• _Task goal_: Please take the lines from the one holding "subtotal: 89.48 -> 102.46" through the one holding "order date: 2024-12-21 -> 2024-12-20" in the data below and copy them exactly.

[Version difference data]
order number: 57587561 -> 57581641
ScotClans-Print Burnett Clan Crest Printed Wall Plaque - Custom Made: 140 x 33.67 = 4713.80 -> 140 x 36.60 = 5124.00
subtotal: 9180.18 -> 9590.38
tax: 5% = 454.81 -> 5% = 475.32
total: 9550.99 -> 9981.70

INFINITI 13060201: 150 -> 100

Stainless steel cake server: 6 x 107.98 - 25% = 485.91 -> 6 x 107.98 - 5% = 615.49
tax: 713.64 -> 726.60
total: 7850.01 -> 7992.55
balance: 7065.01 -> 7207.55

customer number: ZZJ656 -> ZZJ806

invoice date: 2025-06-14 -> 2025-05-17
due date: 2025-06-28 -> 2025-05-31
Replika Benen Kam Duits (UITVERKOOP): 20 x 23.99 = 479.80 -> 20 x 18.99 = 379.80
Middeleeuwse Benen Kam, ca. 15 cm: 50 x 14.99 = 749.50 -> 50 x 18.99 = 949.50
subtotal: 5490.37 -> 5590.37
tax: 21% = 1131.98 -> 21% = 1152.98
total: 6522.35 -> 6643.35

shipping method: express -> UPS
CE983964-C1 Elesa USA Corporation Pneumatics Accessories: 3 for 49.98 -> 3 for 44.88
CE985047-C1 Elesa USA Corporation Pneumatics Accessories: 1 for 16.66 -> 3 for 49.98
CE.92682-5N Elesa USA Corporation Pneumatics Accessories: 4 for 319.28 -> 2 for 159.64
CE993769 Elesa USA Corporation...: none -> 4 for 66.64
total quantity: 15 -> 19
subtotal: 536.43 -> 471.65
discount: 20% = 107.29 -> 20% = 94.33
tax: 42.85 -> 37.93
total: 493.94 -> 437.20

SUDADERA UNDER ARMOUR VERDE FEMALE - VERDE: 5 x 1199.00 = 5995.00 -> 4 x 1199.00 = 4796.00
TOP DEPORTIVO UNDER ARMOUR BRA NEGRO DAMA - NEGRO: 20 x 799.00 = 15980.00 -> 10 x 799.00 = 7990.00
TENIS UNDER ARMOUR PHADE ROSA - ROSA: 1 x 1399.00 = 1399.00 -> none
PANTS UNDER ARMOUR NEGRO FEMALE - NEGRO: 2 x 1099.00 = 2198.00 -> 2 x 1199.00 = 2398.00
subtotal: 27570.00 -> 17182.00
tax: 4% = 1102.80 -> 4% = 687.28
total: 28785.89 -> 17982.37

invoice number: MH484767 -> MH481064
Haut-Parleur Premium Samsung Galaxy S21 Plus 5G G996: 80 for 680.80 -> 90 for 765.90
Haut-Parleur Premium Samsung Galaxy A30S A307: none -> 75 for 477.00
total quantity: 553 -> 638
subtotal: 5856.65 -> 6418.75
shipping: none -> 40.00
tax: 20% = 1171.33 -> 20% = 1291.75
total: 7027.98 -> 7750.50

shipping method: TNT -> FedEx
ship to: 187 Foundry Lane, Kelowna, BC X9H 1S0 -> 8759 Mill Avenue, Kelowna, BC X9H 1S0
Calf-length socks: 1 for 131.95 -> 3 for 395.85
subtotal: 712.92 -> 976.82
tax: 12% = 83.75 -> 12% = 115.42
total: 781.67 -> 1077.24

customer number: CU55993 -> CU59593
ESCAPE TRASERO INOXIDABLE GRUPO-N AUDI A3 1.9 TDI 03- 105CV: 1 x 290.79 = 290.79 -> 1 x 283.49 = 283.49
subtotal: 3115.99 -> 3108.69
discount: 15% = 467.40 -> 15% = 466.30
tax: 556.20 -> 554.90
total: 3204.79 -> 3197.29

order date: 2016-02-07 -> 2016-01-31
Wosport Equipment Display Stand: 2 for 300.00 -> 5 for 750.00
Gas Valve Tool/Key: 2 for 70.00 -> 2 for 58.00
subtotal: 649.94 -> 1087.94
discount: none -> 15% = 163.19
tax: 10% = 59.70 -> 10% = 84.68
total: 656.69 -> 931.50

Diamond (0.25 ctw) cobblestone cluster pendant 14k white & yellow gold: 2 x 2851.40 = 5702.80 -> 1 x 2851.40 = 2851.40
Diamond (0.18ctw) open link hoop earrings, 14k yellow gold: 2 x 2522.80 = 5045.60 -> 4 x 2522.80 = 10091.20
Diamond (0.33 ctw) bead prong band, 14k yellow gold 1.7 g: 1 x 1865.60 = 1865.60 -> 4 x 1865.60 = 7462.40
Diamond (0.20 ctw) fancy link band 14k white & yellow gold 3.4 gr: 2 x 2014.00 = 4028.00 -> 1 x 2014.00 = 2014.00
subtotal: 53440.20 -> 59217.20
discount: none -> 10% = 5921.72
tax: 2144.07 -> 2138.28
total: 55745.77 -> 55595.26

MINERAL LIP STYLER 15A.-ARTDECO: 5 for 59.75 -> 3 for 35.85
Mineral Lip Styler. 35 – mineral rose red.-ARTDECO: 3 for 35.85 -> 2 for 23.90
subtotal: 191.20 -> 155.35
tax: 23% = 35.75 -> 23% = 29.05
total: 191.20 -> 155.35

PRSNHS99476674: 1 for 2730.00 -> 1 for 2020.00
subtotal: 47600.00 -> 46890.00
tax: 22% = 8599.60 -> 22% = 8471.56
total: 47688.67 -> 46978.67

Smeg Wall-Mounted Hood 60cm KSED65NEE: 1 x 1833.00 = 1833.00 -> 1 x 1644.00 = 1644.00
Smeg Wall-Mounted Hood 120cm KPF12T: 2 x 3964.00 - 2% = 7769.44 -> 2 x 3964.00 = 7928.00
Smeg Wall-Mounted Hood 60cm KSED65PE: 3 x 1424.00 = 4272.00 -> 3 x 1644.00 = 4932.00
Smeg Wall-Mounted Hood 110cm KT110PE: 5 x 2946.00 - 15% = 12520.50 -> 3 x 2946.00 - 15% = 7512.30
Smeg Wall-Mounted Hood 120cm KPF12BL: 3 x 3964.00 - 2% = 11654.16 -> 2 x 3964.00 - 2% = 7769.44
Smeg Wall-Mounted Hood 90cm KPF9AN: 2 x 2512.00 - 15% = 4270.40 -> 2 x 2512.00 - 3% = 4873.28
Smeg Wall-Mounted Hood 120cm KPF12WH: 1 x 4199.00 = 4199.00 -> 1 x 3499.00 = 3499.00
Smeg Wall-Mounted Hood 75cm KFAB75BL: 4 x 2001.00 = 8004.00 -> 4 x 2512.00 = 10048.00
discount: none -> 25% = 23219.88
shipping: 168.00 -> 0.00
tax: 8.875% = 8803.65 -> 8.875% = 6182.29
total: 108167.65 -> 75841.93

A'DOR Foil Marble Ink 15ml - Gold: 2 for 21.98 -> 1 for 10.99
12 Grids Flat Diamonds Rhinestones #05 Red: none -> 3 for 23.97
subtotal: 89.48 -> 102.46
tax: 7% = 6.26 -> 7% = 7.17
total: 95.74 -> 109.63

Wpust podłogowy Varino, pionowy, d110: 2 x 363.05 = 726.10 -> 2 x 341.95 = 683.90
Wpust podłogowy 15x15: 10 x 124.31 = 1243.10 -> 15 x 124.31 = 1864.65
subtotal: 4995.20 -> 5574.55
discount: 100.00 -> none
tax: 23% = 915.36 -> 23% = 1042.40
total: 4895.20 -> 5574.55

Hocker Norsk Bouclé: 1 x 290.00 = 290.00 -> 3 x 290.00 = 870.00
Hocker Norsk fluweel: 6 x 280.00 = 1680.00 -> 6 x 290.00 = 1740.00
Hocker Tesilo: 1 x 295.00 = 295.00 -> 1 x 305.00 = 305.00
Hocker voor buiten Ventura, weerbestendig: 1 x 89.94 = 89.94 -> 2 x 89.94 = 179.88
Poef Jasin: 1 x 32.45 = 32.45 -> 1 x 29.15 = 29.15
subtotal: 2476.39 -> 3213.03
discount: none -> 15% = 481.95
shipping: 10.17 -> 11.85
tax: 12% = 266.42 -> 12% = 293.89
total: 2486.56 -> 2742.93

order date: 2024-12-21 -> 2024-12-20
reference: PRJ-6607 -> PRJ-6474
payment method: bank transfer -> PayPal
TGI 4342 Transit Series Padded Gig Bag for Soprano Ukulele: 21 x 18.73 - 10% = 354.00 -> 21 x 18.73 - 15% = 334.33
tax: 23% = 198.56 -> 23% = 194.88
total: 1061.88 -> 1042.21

• _The completed task_:
subtotal: 89.48 -> 102.46
tax: 7% = 6.26 -> 7% = 7.17
total: 95.74 -> 109.63

Wpust podłogowy Varino, pionowy, d110: 2 x 363.05 = 726.10 -> 2 x 341.95 = 683.90
Wpust podłogowy 15x15: 10 x 124.31 = 1243.10 -> 15 x 124.31 = 1864.65
subtotal: 4995.20 -> 5574.55
discount: 100.00 -> none
tax: 23% = 915.36 -> 23% = 1042.40
total: 4895.20 -> 5574.55

Hocker Norsk Bouclé: 1 x 290.00 = 290.00 -> 3 x 290.00 = 870.00
Hocker Norsk fluweel: 6 x 280.00 = 1680.00 -> 6 x 290.00 = 1740.00
Hocker Tesilo: 1 x 295.00 = 295.00 -> 1 x 305.00 = 305.00
Hocker voor buiten Ventura, weerbestendig: 1 x 89.94 = 89.94 -> 2 x 89.94 = 179.88
Poef Jasin: 1 x 32.45 = 32.45 -> 1 x 29.15 = 29.15
subtotal: 2476.39 -> 3213.03
discount: none -> 15% = 481.95
shipping: 10.17 -> 11.85
tax: 12% = 266.42 -> 12% = 293.89
total: 2486.56 -> 2742.93

order date: 2024-12-21 -> 2024-12-20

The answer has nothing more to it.